Extracted data:
= = = = =

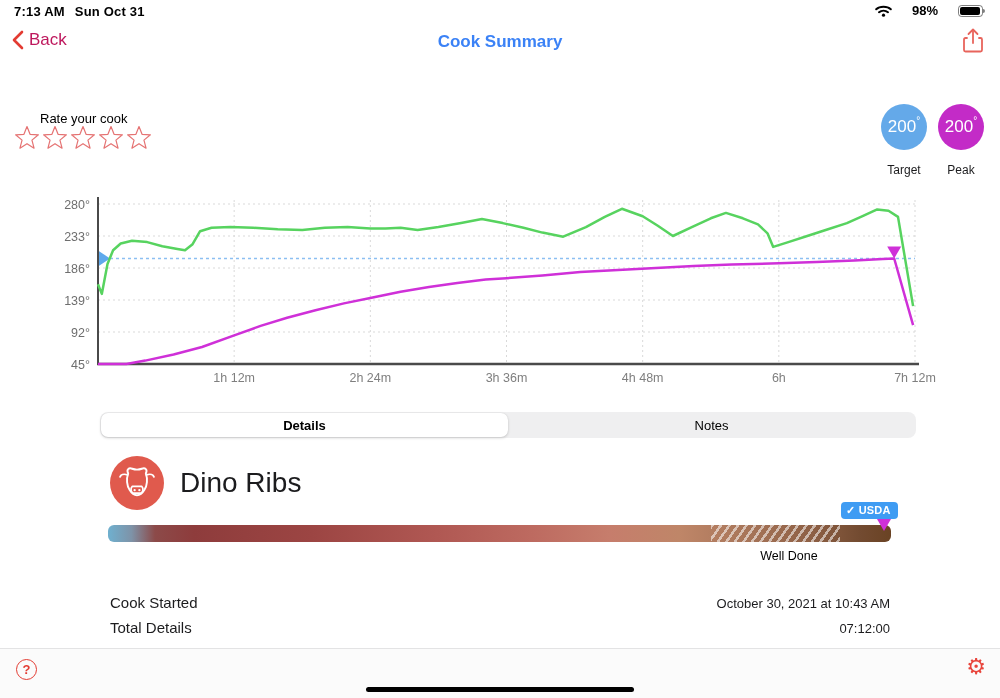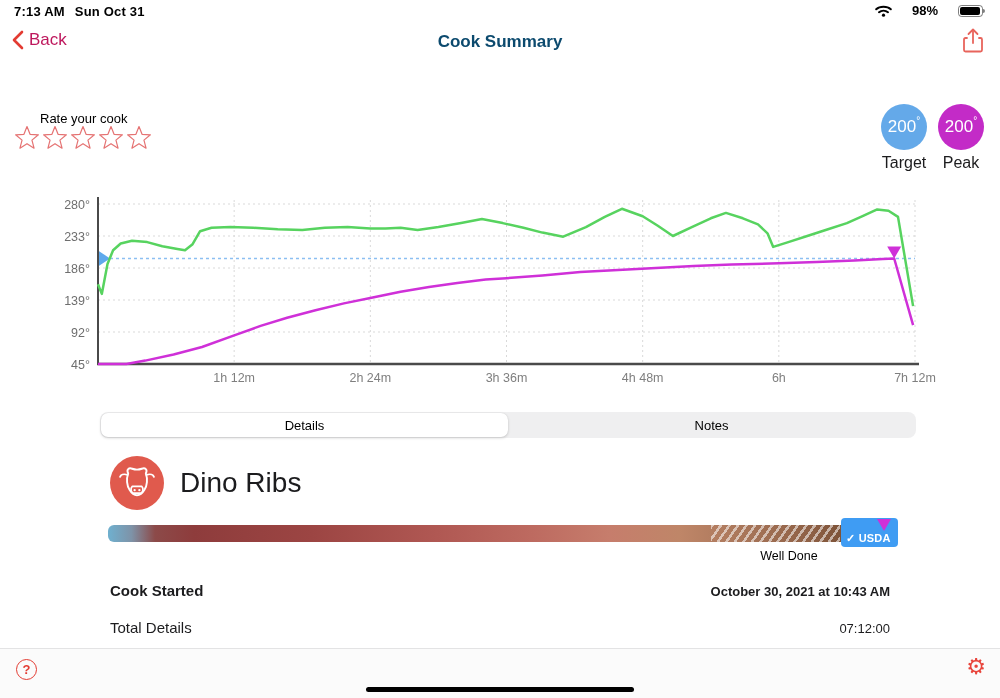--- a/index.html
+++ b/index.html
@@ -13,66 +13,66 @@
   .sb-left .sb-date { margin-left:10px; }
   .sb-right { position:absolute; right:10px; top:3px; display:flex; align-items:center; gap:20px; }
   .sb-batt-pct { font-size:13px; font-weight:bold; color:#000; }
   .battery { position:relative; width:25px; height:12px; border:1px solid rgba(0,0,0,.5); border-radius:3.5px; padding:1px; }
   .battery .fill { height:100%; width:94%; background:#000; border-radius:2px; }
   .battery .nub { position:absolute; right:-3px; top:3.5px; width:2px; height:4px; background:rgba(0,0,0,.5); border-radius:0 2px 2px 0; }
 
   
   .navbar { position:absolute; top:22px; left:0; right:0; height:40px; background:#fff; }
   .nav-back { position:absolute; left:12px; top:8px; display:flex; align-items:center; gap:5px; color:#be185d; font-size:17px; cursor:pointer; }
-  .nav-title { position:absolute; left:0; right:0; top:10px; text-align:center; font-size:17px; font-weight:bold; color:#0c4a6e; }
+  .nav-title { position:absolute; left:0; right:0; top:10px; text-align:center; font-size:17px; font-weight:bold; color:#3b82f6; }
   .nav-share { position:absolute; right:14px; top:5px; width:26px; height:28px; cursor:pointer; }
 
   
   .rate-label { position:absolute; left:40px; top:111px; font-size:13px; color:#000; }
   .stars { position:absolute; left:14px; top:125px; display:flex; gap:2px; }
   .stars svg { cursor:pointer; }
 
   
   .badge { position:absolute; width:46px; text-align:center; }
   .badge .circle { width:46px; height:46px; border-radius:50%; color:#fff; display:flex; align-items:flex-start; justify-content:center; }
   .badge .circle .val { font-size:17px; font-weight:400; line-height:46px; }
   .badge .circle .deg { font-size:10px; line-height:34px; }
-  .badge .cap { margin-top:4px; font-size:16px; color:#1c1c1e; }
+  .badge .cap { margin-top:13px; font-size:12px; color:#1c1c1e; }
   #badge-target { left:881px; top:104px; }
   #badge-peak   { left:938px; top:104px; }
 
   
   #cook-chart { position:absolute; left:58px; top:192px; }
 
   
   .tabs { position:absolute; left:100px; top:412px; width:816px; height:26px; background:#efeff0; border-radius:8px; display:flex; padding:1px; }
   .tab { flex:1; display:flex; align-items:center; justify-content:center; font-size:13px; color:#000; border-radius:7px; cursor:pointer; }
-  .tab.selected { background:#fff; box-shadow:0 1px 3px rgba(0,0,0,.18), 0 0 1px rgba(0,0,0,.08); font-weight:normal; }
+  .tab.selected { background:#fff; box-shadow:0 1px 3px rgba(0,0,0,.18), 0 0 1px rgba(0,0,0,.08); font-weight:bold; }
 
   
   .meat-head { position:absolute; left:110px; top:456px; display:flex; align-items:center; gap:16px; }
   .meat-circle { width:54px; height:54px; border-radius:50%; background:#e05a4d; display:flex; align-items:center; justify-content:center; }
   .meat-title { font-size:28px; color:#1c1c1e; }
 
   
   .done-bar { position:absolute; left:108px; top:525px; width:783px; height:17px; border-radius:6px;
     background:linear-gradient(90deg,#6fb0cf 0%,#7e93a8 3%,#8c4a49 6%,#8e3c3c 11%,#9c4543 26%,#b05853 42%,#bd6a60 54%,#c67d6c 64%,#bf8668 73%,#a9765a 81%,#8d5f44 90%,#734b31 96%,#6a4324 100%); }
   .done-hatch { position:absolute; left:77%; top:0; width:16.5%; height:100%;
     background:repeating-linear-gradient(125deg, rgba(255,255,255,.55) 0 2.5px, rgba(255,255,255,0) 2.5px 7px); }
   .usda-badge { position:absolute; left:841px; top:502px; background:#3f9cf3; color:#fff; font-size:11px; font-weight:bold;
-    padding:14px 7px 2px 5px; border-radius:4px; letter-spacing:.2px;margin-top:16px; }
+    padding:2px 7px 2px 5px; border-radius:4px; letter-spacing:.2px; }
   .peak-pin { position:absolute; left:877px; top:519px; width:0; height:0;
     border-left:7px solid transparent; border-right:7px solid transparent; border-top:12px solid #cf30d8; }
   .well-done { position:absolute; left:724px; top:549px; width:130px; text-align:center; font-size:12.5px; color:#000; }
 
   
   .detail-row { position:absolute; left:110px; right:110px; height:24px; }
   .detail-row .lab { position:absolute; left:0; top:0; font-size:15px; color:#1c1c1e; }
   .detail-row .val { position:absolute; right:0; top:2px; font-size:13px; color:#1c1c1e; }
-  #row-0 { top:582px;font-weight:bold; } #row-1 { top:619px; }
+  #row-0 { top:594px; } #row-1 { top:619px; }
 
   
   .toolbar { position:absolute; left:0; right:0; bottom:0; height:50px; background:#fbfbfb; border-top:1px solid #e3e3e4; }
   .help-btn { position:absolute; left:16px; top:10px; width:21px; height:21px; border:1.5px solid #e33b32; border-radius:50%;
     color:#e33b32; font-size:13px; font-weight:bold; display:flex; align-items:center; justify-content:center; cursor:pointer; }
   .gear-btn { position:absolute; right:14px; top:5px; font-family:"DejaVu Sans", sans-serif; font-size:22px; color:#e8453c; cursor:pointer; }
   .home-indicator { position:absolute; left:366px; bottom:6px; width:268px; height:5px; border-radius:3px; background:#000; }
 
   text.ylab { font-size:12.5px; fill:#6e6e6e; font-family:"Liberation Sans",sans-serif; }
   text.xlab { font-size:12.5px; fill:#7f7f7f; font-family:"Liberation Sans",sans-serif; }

= = = = =

To do:
Copy out each line carrying the string "stars" from the data.

Response:
   .stars { position:absolute; left:14px; top:125px; display:flex; gap:2px; }
   .stars svg { cursor:pointer; }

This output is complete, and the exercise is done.